Em Freud, portanto, a repetição se impõe, não como uma necessidade que, mediada pelo
significante, se transmudaria em demanda, onde, por sua vez, o desejo se instalaria, indefinidamente,
sem nenhuma conformação. Tal e qual um autômaton, o caminho do homem se repete, impulsionado
pela pulsão de morte.
Vale trazer à memória que Tiquê/Necessidade e Autômaton/Acaso são categorias aristotélicas
subvertidas por Lacan, lembrando que, inobstante associadas ambas ao Acaso, a Tiquê pressupõe uma
causa oculta atribuída pelos gregos a uma entidade divina, enquanto Autômaton — "aquilo que se move
por si mesmo”/espontaneidade — vincula-se ao incausado, é propriamente o acidental, o Acaso.
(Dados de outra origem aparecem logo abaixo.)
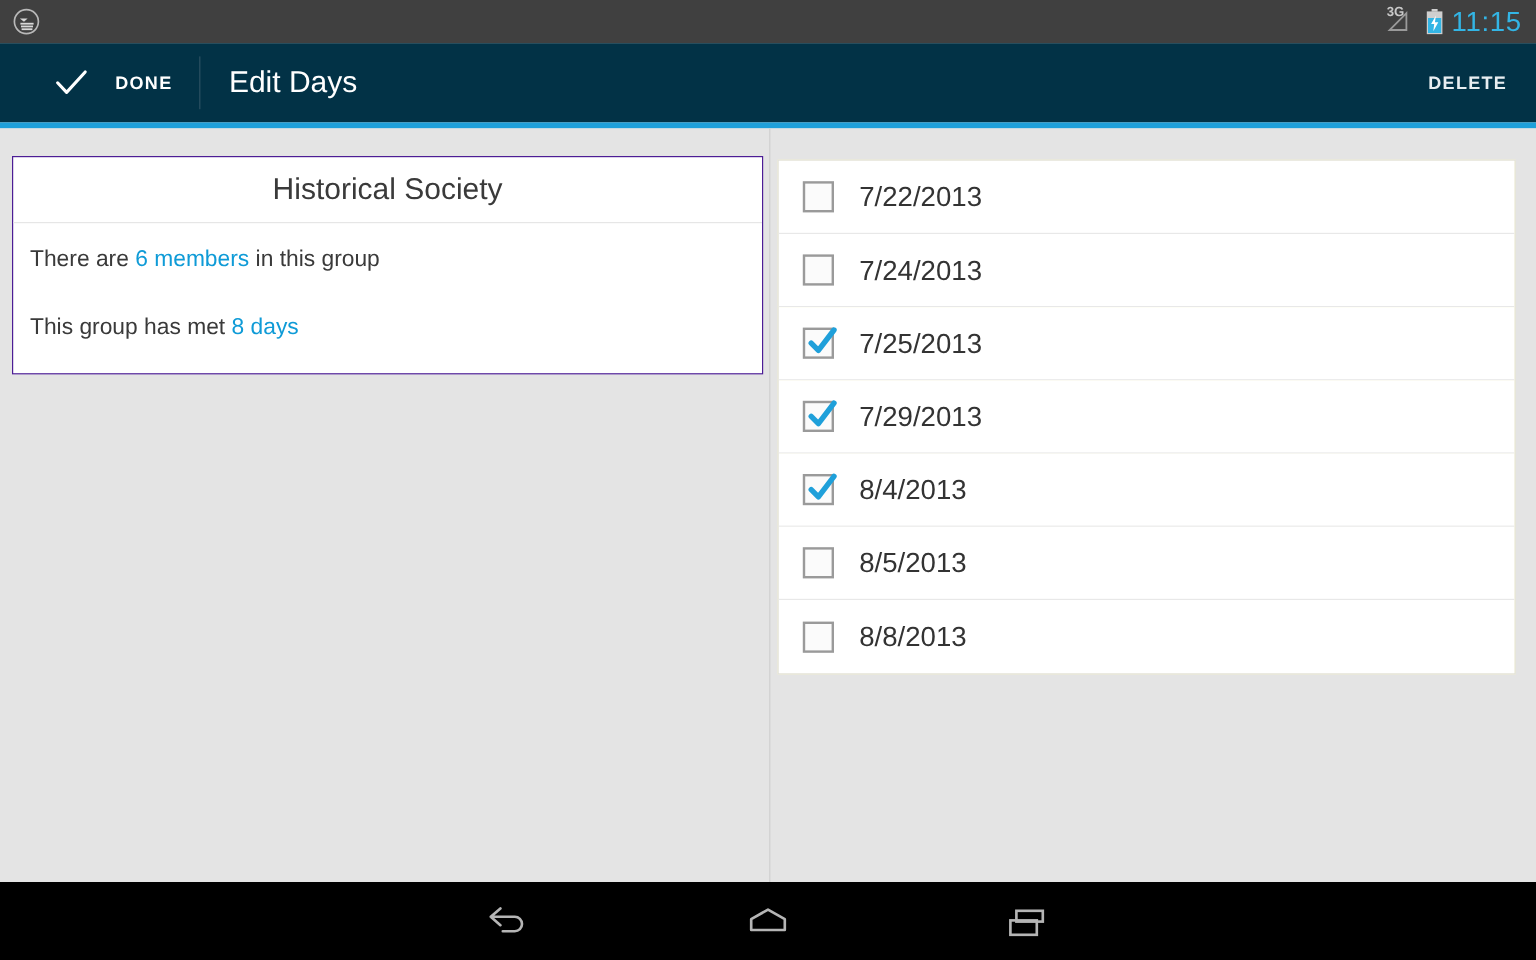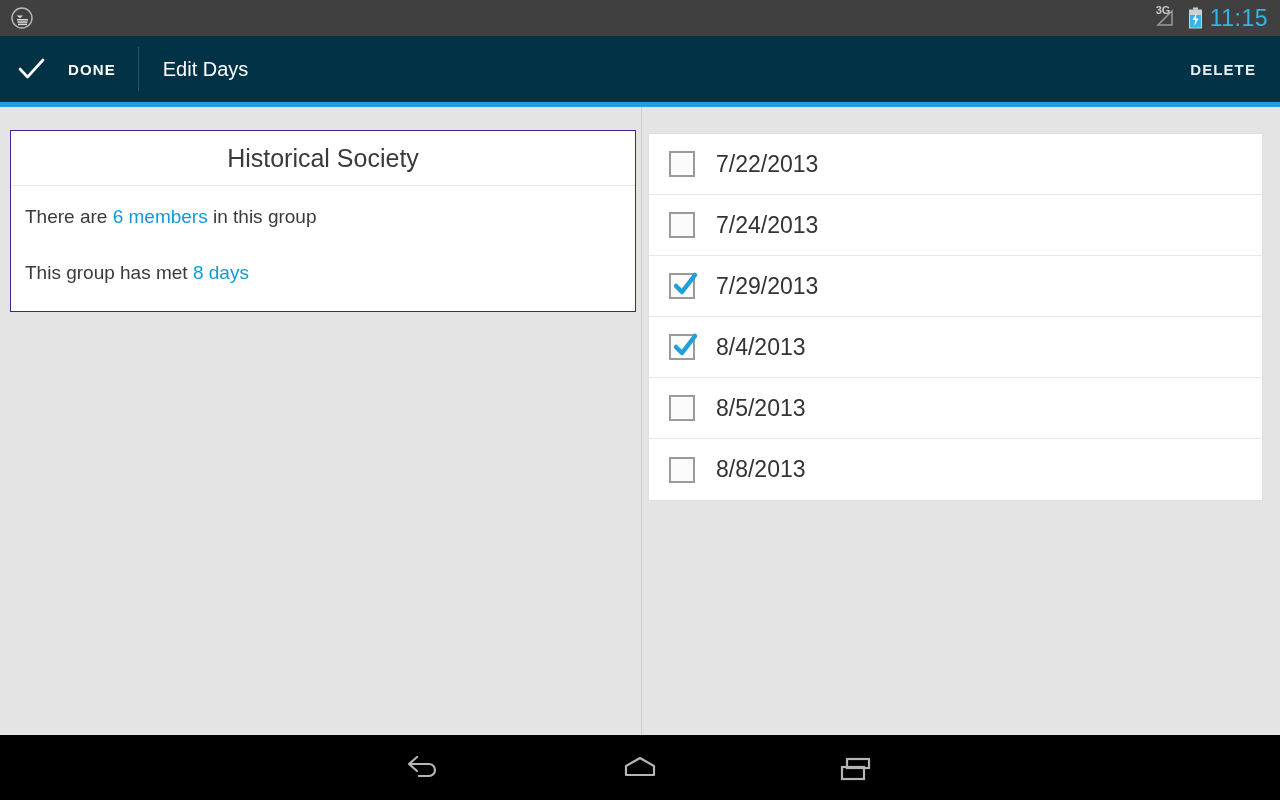"DONE" .done-group { padding-left: 16px -> 44px }
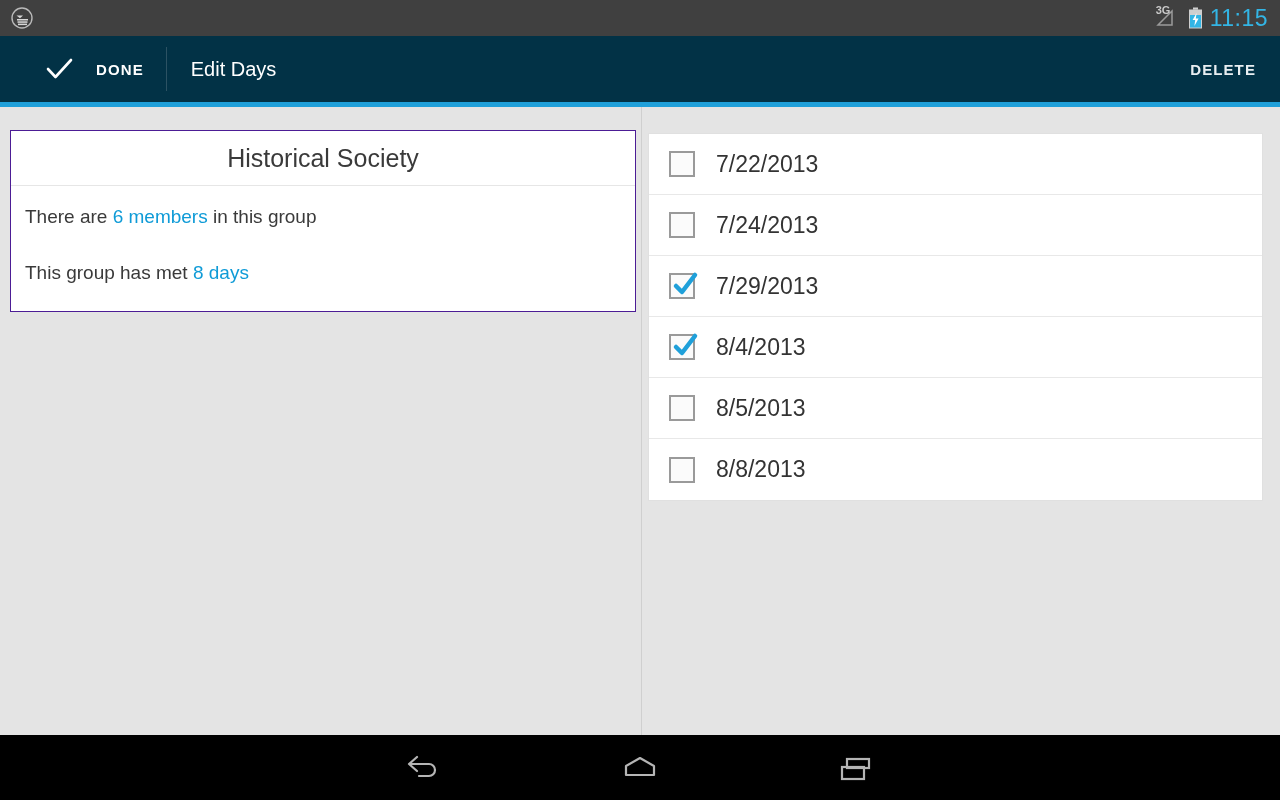"Edit Days" .ab-title { font-size: 20px -> 25px }
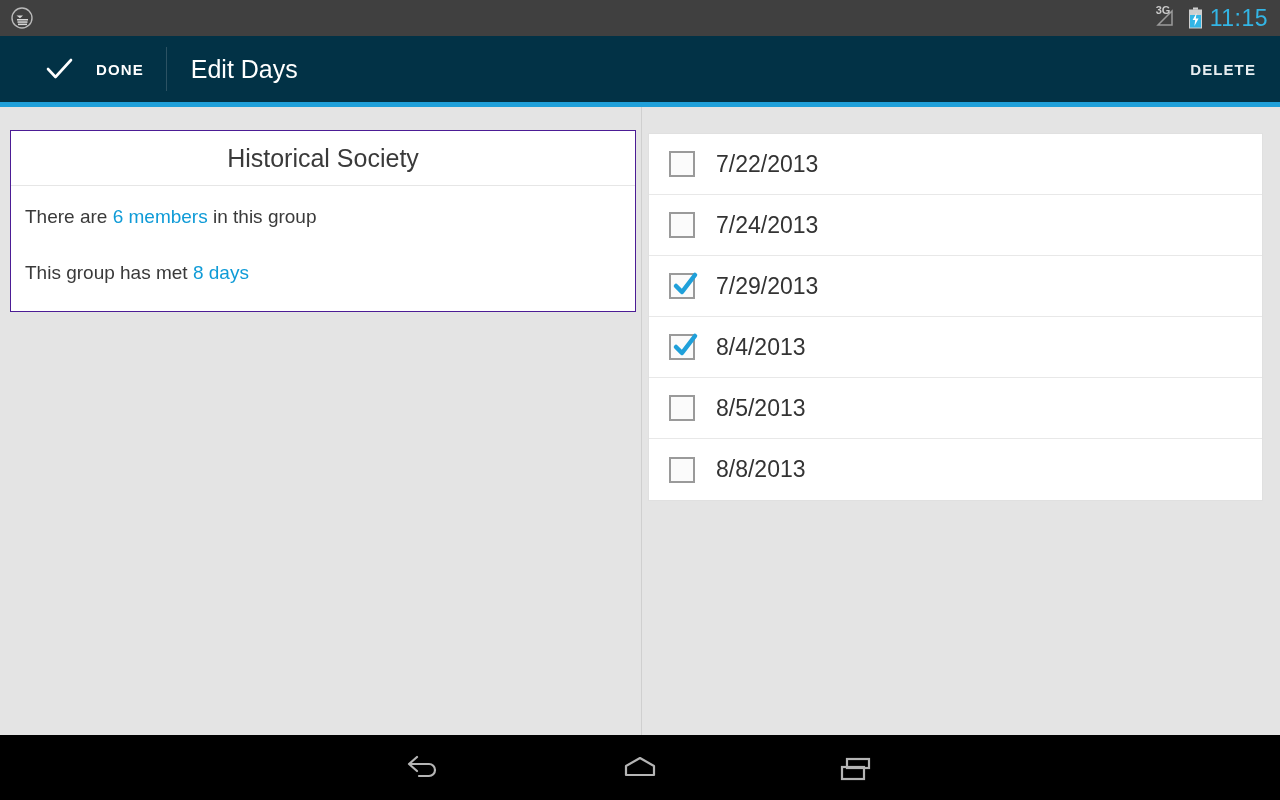"7/25/2013" div.date-row { html: none -> <div> <div> <svg> <path></path> </svg> </div> <span>7/25/2013</span> </div> }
Em
Lacan, só a título de lembrança, não tendo o propósito de desenvolver o tema, a Tiquê traduzir-se-ia
como “encontro do real”, acrescentando tratar-se do inassimilável, e o Autômaton, encontrar-se-ia na
dimensão do Simbólico. Para Lacan, pois, a Tiquê não mais é definida como a necessidade, algo
predeterminado, contudo, como algo que se repete – aquilo que se produz como por acaso —, e o
Autômaton passa a ser concebido não mais por sua excepcionalidade de acaso, todavia, em função da
insistência dos signos.
Do erro
nosso destino é o erro outra vez de vez em vez
sempre o mesmo faz o sentido
de novo e do acerto © Débora Tavares
Referências:
FREUD, Sigmund. (1914). "Recordar, repetir e elaborar ". Tradução e notas de Paulo César de
Souza. São Paulo: Companhia da Letras, 2010, v. X, 193 p.
GARCIA-ROZA, Luiz Alfredo. Afasias. 1. ed. Rio de janeiro: Zahar, 2014.
HOUAISS, Antônio. Dicionário Houaiss da Língua Portuguesa. 1. ed. Rio de Janeiro:
Objetiva, 2009.
Bíblia. Português. Bíblia sagrada. Tradução de João Ferreira de Almeida. 2. ed. São Paulo:
Sociedade Bíblica do Brasil, 2000.
LACAN, Jacques. (191). Escritos. (1966). Digitalizado para PDF em fevereiro de 2017. Subversão
do sujeito e dialética do desejo no inconsciente freudiano, VII cap., 793 p. Tradução de Vera
Ribeiro. Jorge Zahar ed., 1998.
ROUDINESCO, Elisabeth, 1944. Dicionário de psicanálise. Tradução de Vera Ribeiro. Rio de
Janeiro. Zahar, 1998.
LACAN, J. Tiquê e Autômaton, V cap., 59 p. O seminário, livro 11. Os quatro conceitos
fundamentais da psicanálise. Reimpressão de 2008. Rio de Janeiro: Jorge Zahar.